While digging thru some old music files on my computer I came across a version of the theme with a decidedly accordion flavor. Problem is, the track hadn't downloaded completely and cuts off abruptly( i must have downloaded it late at night/early in the morn as i hadn't even labeled the track with artist info.)Hoping to find a complete version
Anyone on here ever heard this version of the theme?


----------



## pdcollins6092 (Aug 8, 2009)

Not sure of the version you are looking for but here is a remix version that byou may want.
Ronald_Jenkees_Halloween-Remix.mp3


----------



## HazelRah (Sep 7, 2009)

Thanks.I haven't used that one yet,though its on my list of as yet to be used mix's. There are a few others that I haven't made good use of yet but have : A House version by a DJ Venom, one by someone labeled Deus Machina and another by mx-80.
So far Ive used the covers by Electric Hellfire Club,Celldweller,Leaether Strip(which the singer actually wrote some over the top lyrics too), and on the third annual one I actually used the Shamrock theme from Halloween 3.
Briefly tossed around the idea of using the opening theme from the Fifth Halloween flick since this is my Fifth annual mix.
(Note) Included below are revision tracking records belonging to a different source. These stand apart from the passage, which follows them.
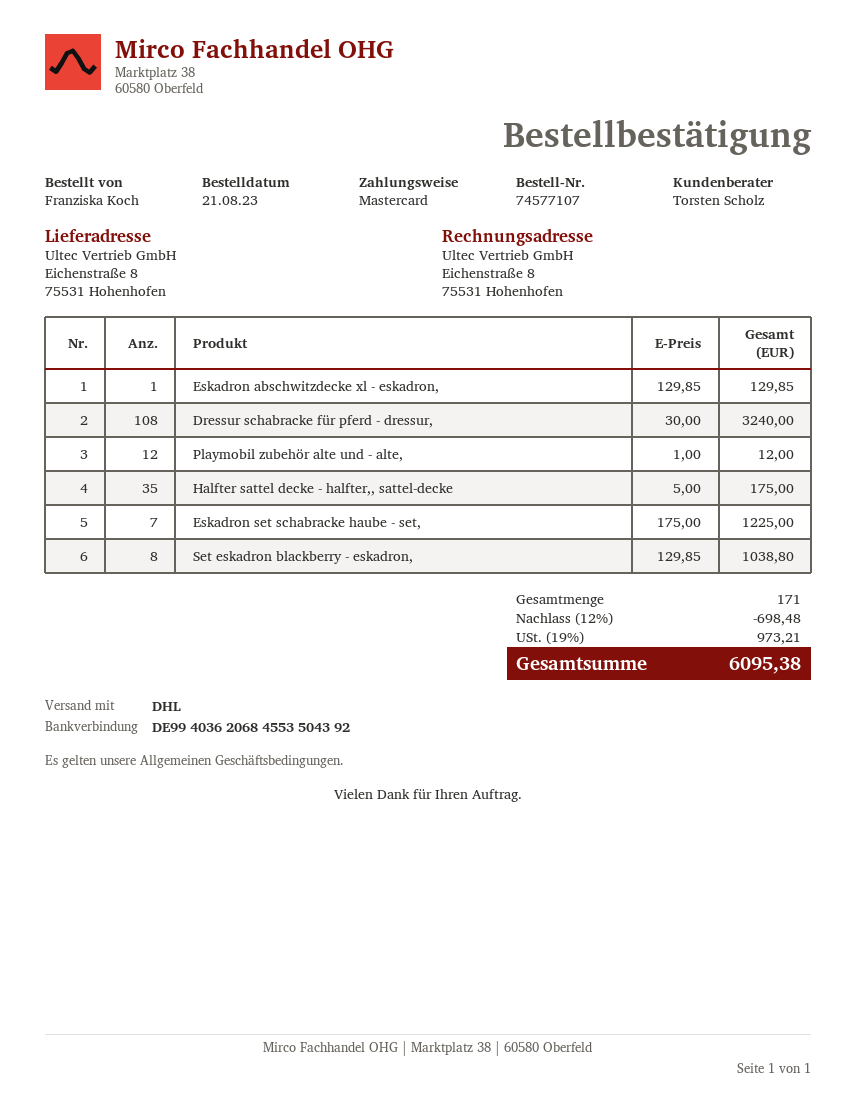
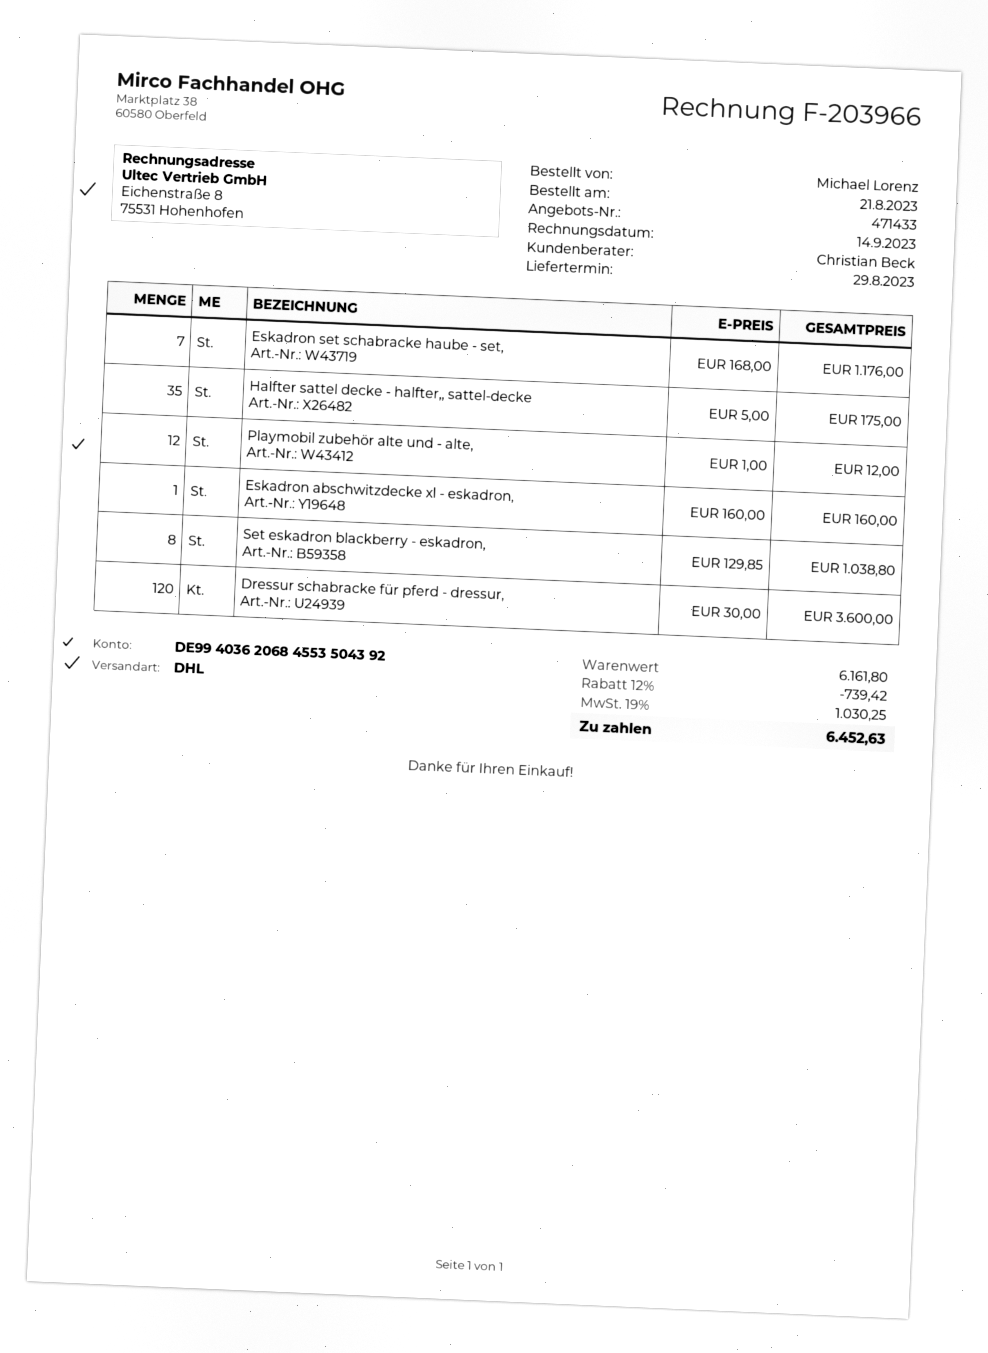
ordered by: Franziska Koch -> Michael Lorenz
sales rep: Torsten Scholz -> Christian Beck
Eskadron abschwitzdecke xl - eskadron,: 1 x 129.85 = 129.85 -> 1 x 160.00 = 160.00
Dressur schabracke für pferd - dressur,: 108 x 30.00 = 3240.00 -> 120 x 30.00 = 3600.00
Eskadron set schabracke haube - set,: 7 x 175.00 = 1225.00 -> 7 x 168.00 = 1176.00
discount: 12% = 698.48 -> 12% = 739.42
tax: 19% = 973.21 -> 19% = 1030.25
total: 6095.38 -> 6452.63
Hopefully this works, attached is the potion of the mix I have: 

4shared.com - online file sharing and storage - download Halloween.mp3


----------



## HazelRah (Sep 7, 2009)

Bump.Just thought with some increased Halloween traffic I might get lucky and someone has heard this version and knows who it's by. Any hints?


----------



## Drayvan (Sep 22, 2009)

If this is close enough for you I think some people here can seperate the video and audio for you. 
YouTube - Halloween Theme (on accordion)


----------



## ZombieRobb (Sep 12, 2011)

pdcollins6092 said:


> Not sure of the version you are looking for but here is a remix version that byou may want.
> Ronald_Jenkees_Halloween-Remix.mp3


Can you repost?


----------



## Pumpkinhead625 (Oct 12, 2009)

I have an interesting cover of the original "Halloween" theme done by Claudio Simonetti. You should check it out. I got it from e-music.com.


----------